Without the pictures, reproduce the entries below exactly.

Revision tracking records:
────────────────
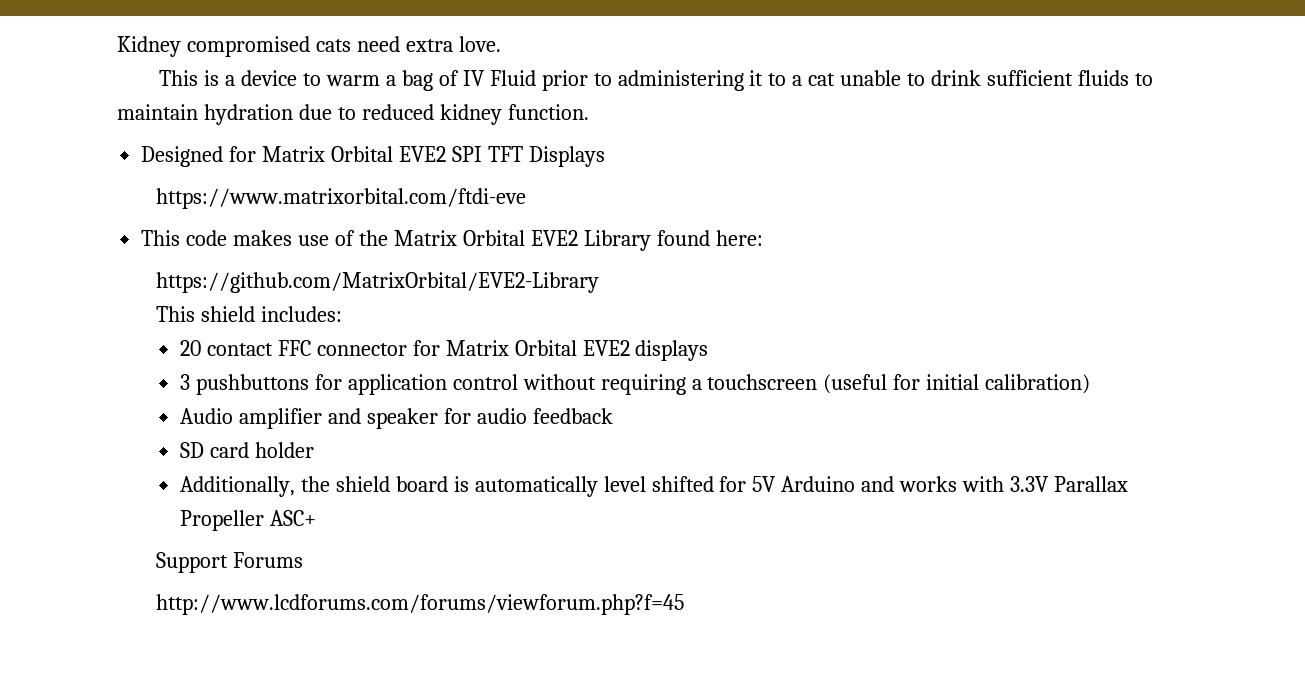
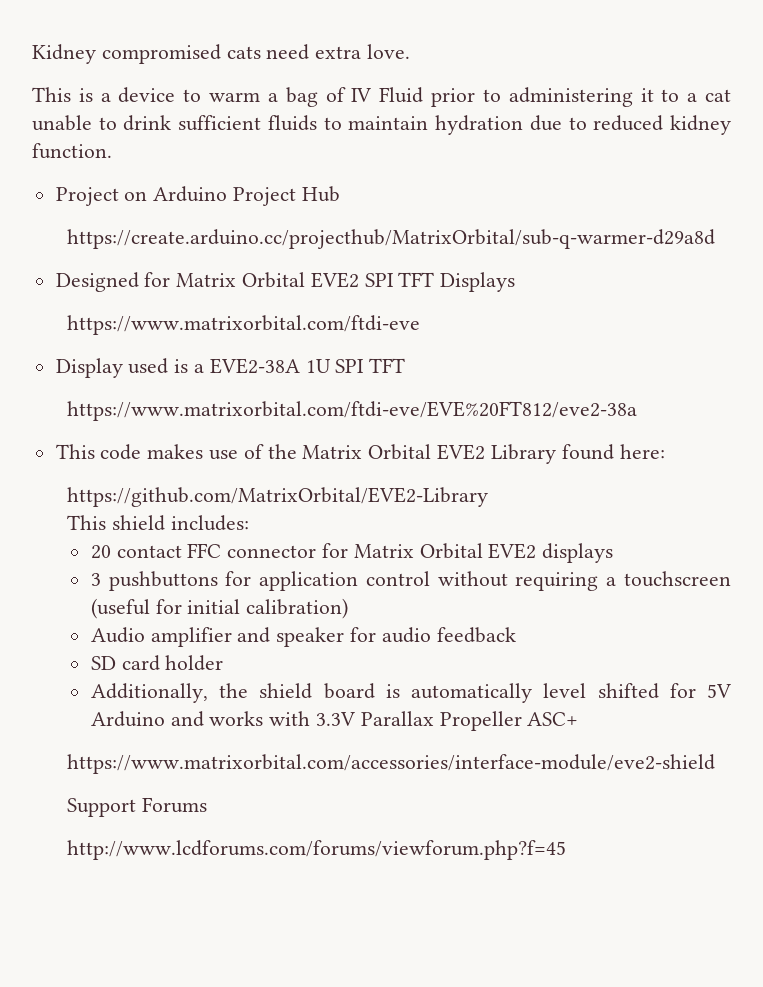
(589, 112) none -> [55,186,340,206] [67,229,716,249] // Project on Arduino Project Hub // https://create.arduino.cc/projecthub/MatrixOrbital/sub-q-warmer-d29a8d
(526, 198) none -> [55,358,406,378] [67,401,638,421] // Display used is a EVE2-38A 1U SPI TFT // https://www.matrixorbital.com/ftdi-eve/EVE%20FT812/eve2-38a
(316, 518) none -> [67,754,716,774] // https://www.matrixorbital.com/accessories/interface-module/eve2-shield

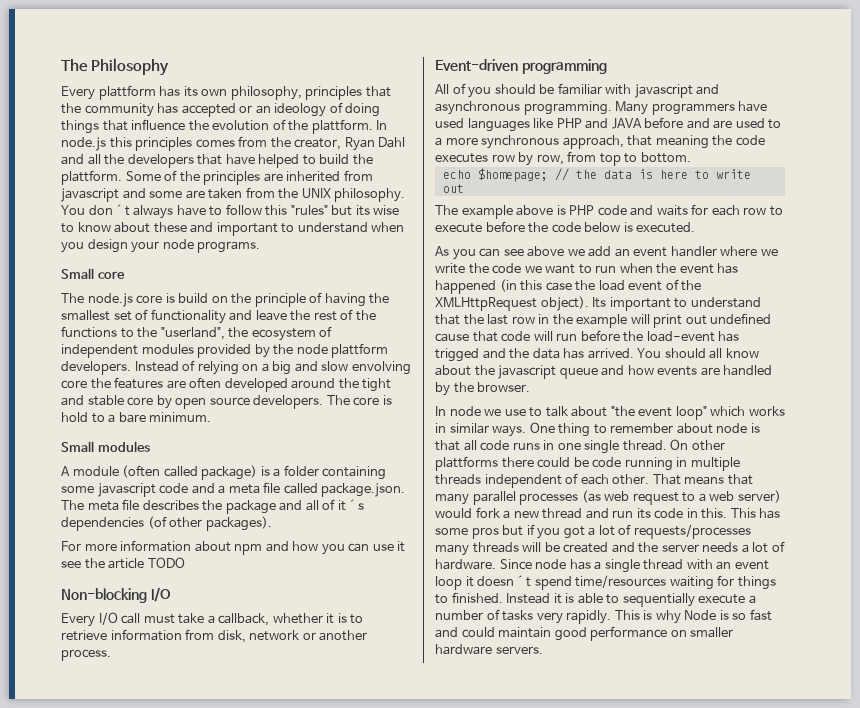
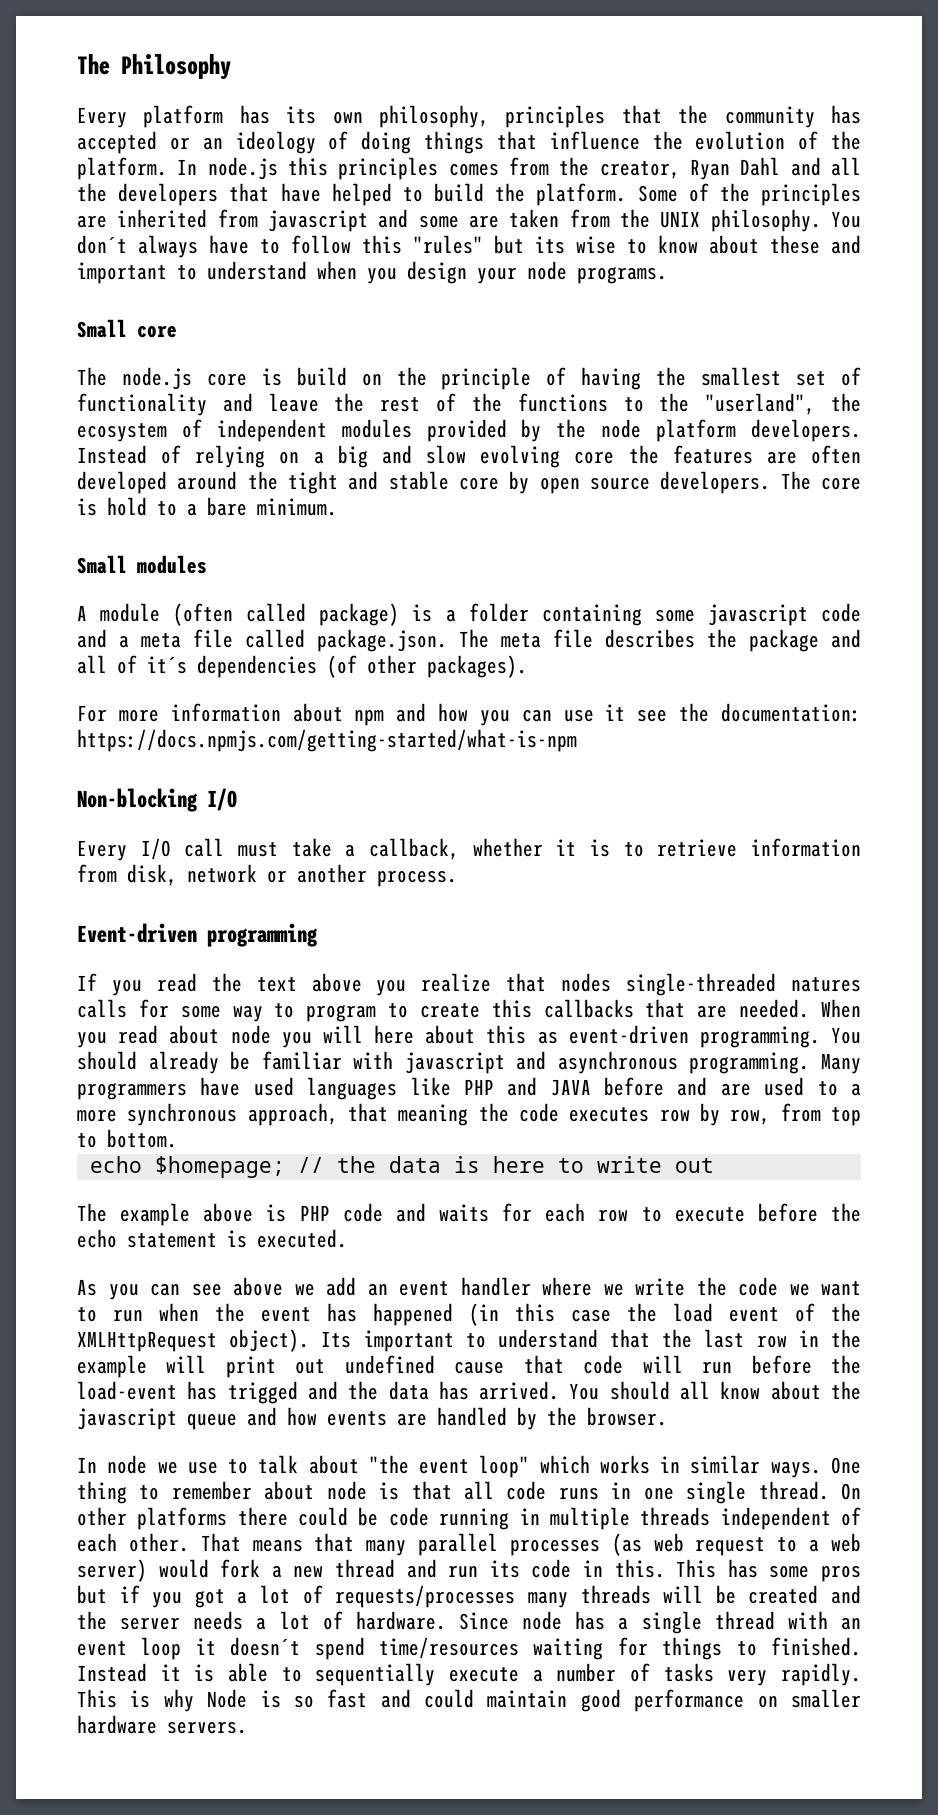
[98,85,156,100] plattform -> [143,105,224,128] platform
[311,119,373,134] plattform. -> [77,157,167,180] platform.
[61,170,122,185] plattform. -> [536,183,627,206] platform.
[331,343,389,358] plattform -> [656,419,737,442] platform
[351,361,411,375] envolving -> [480,445,561,468] evolving
[108,557,185,569] article TODO -> [721,703,861,722] [77,729,577,752] documentation: https://docs.npmjs.com/getting-started/what-is-npm
[435,83,536,98] All of you should -> [77,973,861,996] [77,999,861,1022] [77,1025,861,1048] [77,1051,219,1074] If you read the text above you realize that nodes single-threaded natures calls for some way to program to create this callbacks that are needed. When you read about node you will here about this as event-driven programming. You should already
[551,222,621,233] code below -> [77,1229,217,1248] echo statement
[435,456,498,471] plattforms -> [137,1507,228,1530] platforms

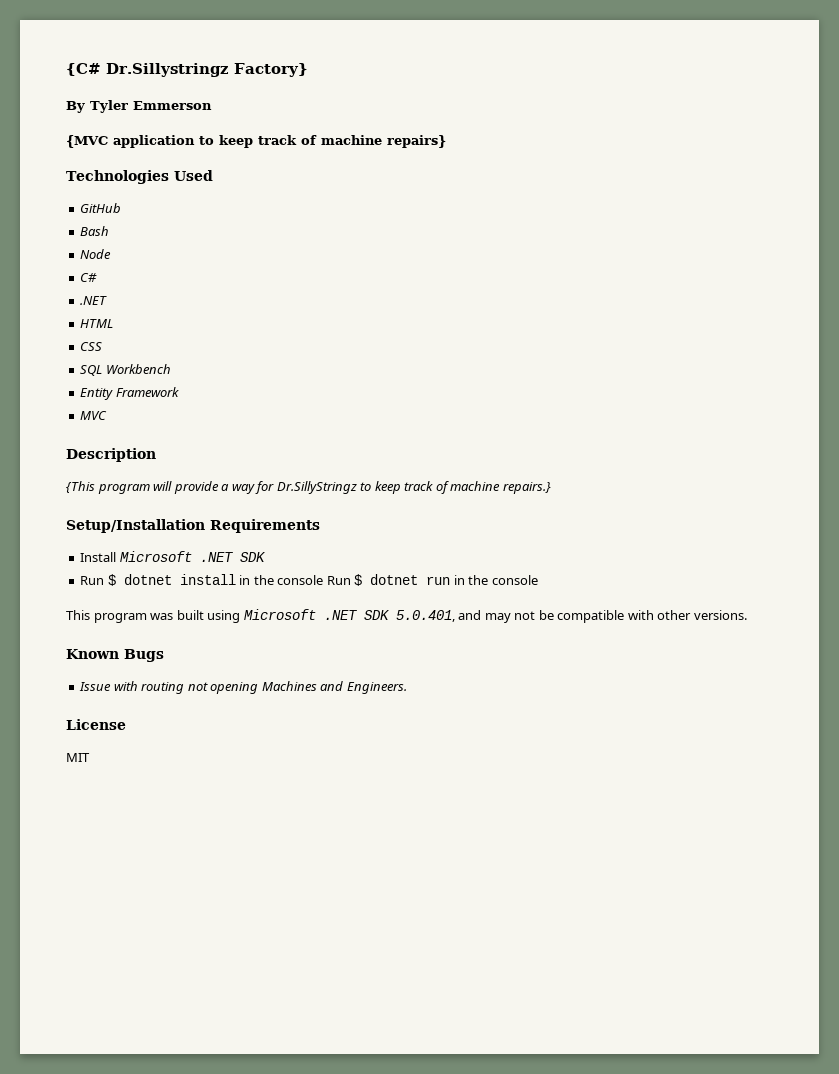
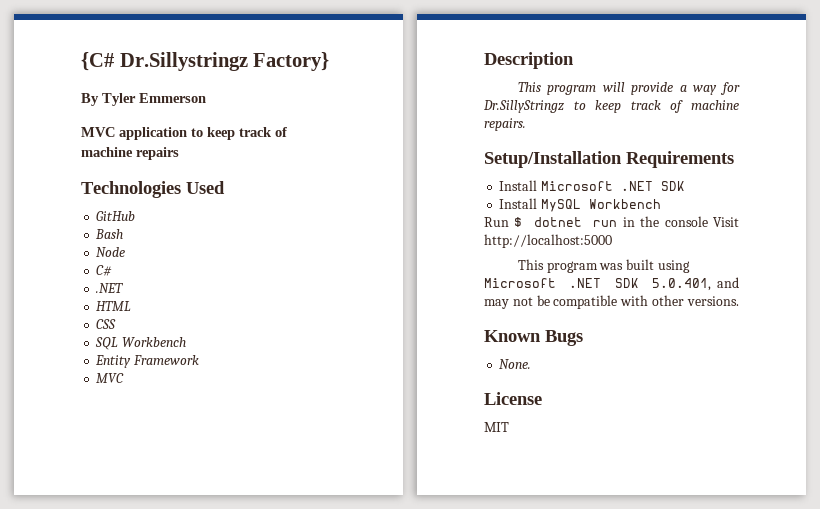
[66,135,108,148] {MVC -> [81,127,115,137] MVC
[387,135,446,148] repairs} -> [136,147,179,160] repairs
[66,481,95,493] {This -> [517,82,541,92] This
[502,482,551,494] repairs.} -> [484,118,526,131] repairs.
[80,574,324,586] Run $ dotnet install in the console -> [499,198,662,212] Install MySQL Workbench //
(538, 580) none -> [713,217,739,227] [484,234,612,248] Visit http://localhost:5000
[79,681,407,694] Issue with routing not opening Machines and Engineers. -> [499,359,532,369] None.

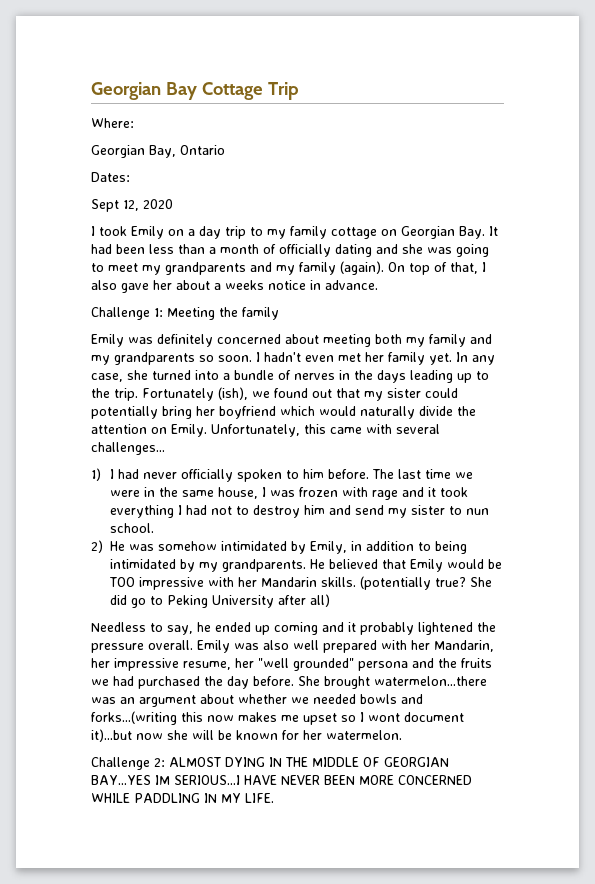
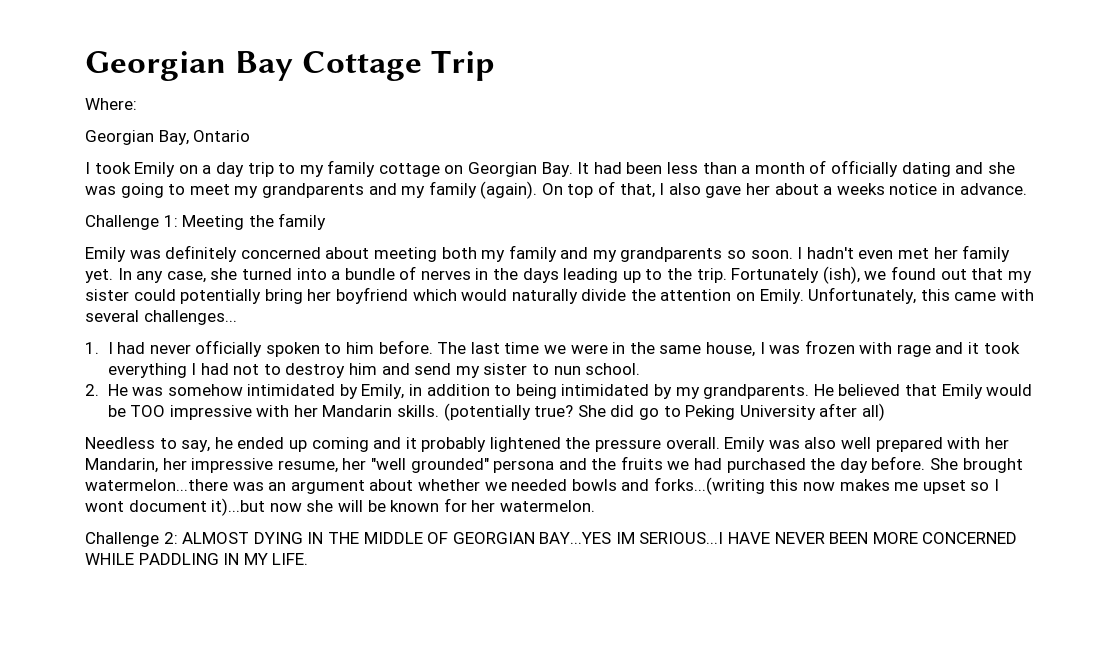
[91,172,130,182] [91,199,173,212] // Dates: // Sept 12, 2020 -> (251, 136) none
[91,468,101,481] 1) -> [85,342,99,354] 1.
[91,540,103,553] 2) -> [85,384,99,396] 2.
────────────────
--- RESULT BELOW ---
(589, 112) none -> [55,186,340,206] [67,229,716,249] // Project on Arduino Project Hub // https://create.arduino.cc/projecthub/MatrixOrbital/sub-q-warmer-d29a8d
(526, 198) none -> [55,358,406,378] [67,401,638,421] // Display used is a EVE2-38A 1U SPI TFT // https://www.matrixorbital.com/ftdi-eve/EVE%20FT812/eve2-38a
(316, 518) none -> [67,754,716,774] // https://www.matrixorbital.com/accessories/interface-module/eve2-shield

[98,85,156,100] plattform -> [143,105,224,128] platform
[311,119,373,134] plattform. -> [77,157,167,180] platform.
[61,170,122,185] plattform. -> [536,183,627,206] platform.
[331,343,389,358] plattform -> [656,419,737,442] platform
[351,361,411,375] envolving -> [480,445,561,468] evolving
[108,557,185,569] article TODO -> [721,703,861,722] [77,729,577,752] documentation: https://docs.npmjs.com/getting-started/what-is-npm
[435,83,536,98] All of you should -> [77,973,861,996] [77,999,861,1022] [77,1025,861,1048] [77,1051,219,1074] If you read the text above you realize that nodes single-threaded natures calls for some way to program to create this callbacks that are needed. When you read about node you will here about this as event-driven programming. You should already
[551,222,621,233] code below -> [77,1229,217,1248] echo statement
[435,456,498,471] plattforms -> [137,1507,228,1530] platforms

[66,135,108,148] {MVC -> [81,127,115,137] MVC
[387,135,446,148] repairs} -> [136,147,179,160] repairs
[66,481,95,493] {This -> [517,82,541,92] This
[502,482,551,494] repairs.} -> [484,118,526,131] repairs.
[80,574,324,586] Run $ dotnet install in the console -> [499,198,662,212] Install MySQL Workbench //
(538, 580) none -> [713,217,739,227] [484,234,612,248] Visit http://localhost:5000
[79,681,407,694] Issue with routing not opening Machines and Engineers. -> [499,359,532,369] None.

[91,172,130,182] [91,199,173,212] // Dates: // Sept 12, 2020 -> (251, 136) none
[91,468,101,481] 1) -> [85,342,99,354] 1.
[91,540,103,553] 2) -> [85,384,99,396] 2.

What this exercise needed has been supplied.